YOUR GOAL
Print each record below precisely, with every picture left out of the copy.

Start of INPUT DATA

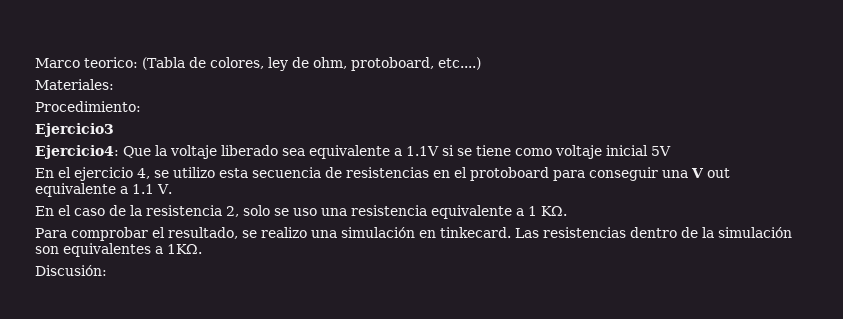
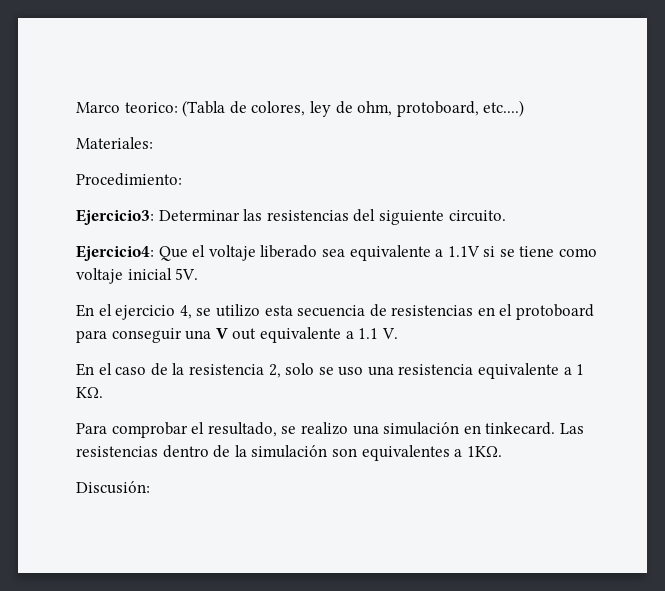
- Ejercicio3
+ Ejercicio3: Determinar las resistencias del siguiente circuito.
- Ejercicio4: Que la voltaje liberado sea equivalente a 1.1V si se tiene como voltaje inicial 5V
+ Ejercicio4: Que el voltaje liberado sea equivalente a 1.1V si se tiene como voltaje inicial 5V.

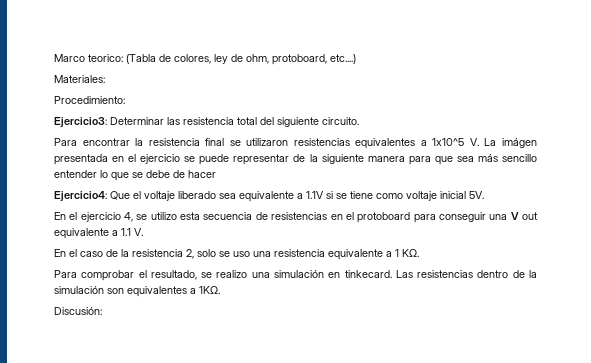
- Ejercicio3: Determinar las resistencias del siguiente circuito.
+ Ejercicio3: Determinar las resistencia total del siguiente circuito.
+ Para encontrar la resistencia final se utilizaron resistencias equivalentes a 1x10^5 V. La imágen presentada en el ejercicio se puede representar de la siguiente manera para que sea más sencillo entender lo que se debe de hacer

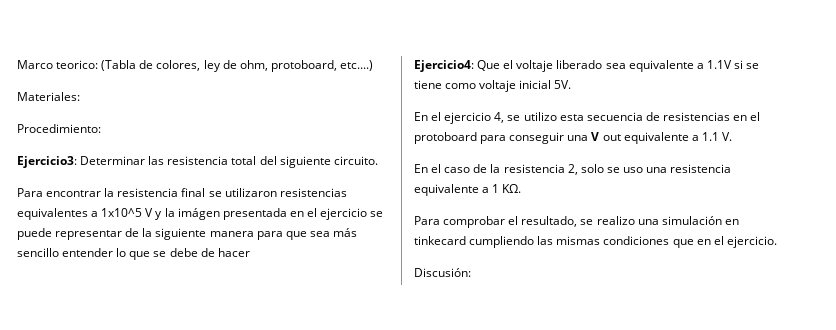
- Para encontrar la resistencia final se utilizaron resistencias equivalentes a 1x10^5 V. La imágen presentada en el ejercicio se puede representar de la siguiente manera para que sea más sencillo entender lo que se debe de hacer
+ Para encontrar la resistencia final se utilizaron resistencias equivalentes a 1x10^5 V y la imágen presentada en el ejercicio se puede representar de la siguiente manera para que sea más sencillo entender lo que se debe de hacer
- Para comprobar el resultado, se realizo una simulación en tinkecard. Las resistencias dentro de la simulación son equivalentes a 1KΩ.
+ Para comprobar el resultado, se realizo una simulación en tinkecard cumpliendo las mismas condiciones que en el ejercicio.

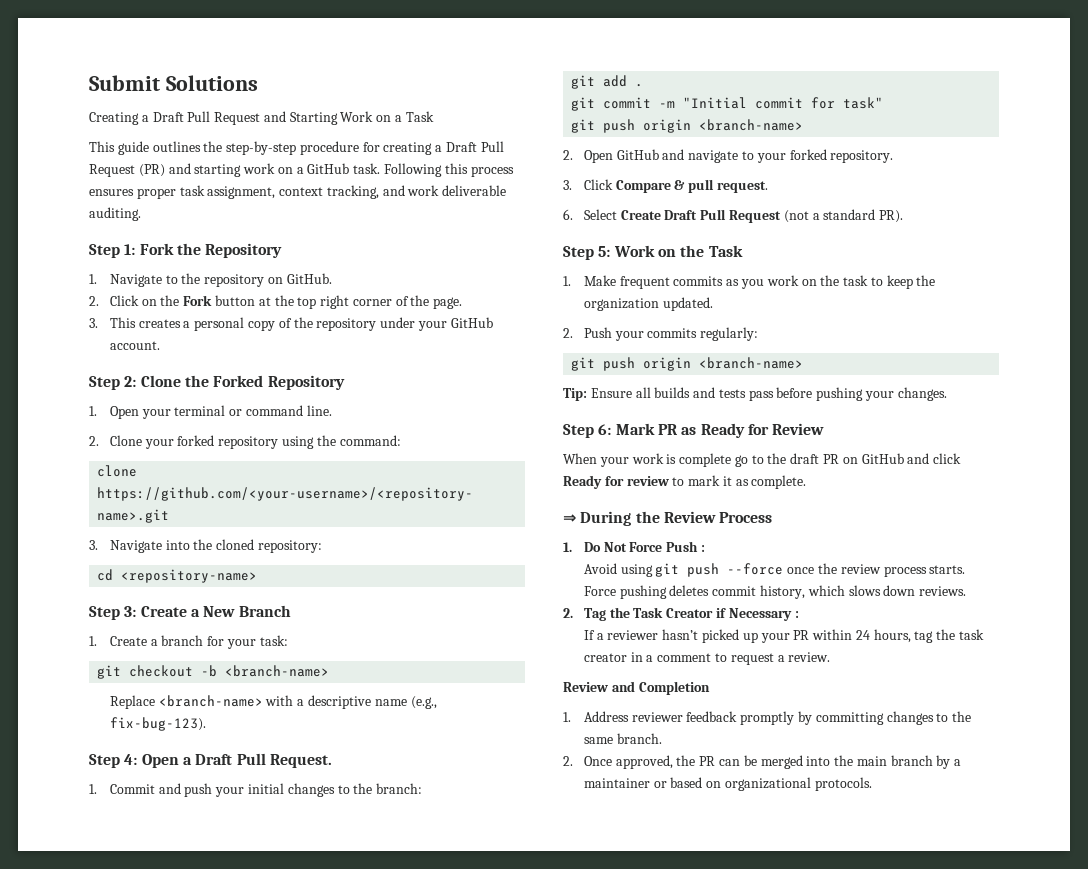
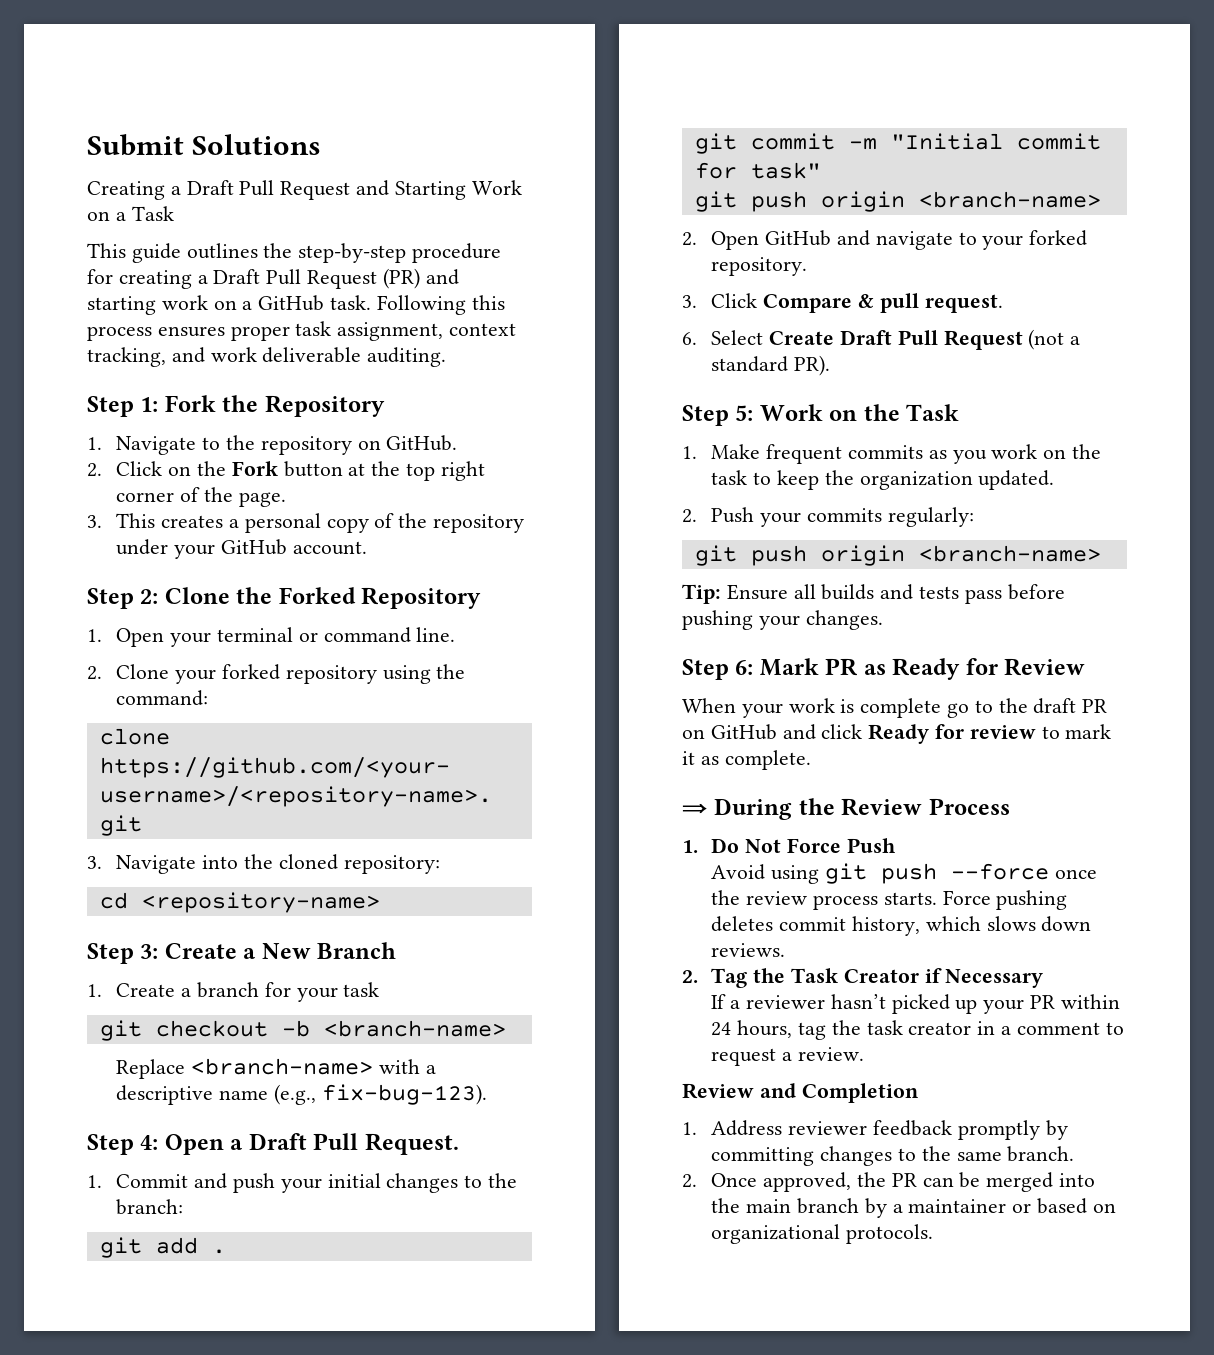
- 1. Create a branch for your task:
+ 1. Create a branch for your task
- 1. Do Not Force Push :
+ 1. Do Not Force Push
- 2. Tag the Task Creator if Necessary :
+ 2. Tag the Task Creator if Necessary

End of INPUT DATA

RESPONSE FOR THIS EXERCISE
- Ejercicio3
+ Ejercicio3: Determinar las resistencias del siguiente circuito.
- Ejercicio4: Que la voltaje liberado sea equivalente a 1.1V si se tiene como voltaje inicial 5V
+ Ejercicio4: Que el voltaje liberado sea equivalente a 1.1V si se tiene como voltaje inicial 5V.

- Ejercicio3: Determinar las resistencias del siguiente circuito.
+ Ejercicio3: Determinar las resistencia total del siguiente circuito.
+ Para encontrar la resistencia final se utilizaron resistencias equivalentes a 1x10^5 V. La imágen presentada en el ejercicio se puede representar de la siguiente manera para que sea más sencillo entender lo que se debe de hacer

- Para encontrar la resistencia final se utilizaron resistencias equivalentes a 1x10^5 V. La imágen presentada en el ejercicio se puede representar de la siguiente manera para que sea más sencillo entender lo que se debe de hacer
+ Para encontrar la resistencia final se utilizaron resistencias equivalentes a 1x10^5 V y la imágen presentada en el ejercicio se puede representar de la siguiente manera para que sea más sencillo entender lo que se debe de hacer
- Para comprobar el resultado, se realizo una simulación en tinkecard. Las resistencias dentro de la simulación son equivalentes a 1KΩ.
+ Para comprobar el resultado, se realizo una simulación en tinkecard cumpliendo las mismas condiciones que en el ejercicio.

- 1. Create a branch for your task:
+ 1. Create a branch for your task
- 1. Do Not Force Push :
+ 1. Do Not Force Push
- 2. Tag the Task Creator if Necessary :
+ 2. Tag the Task Creator if Necessary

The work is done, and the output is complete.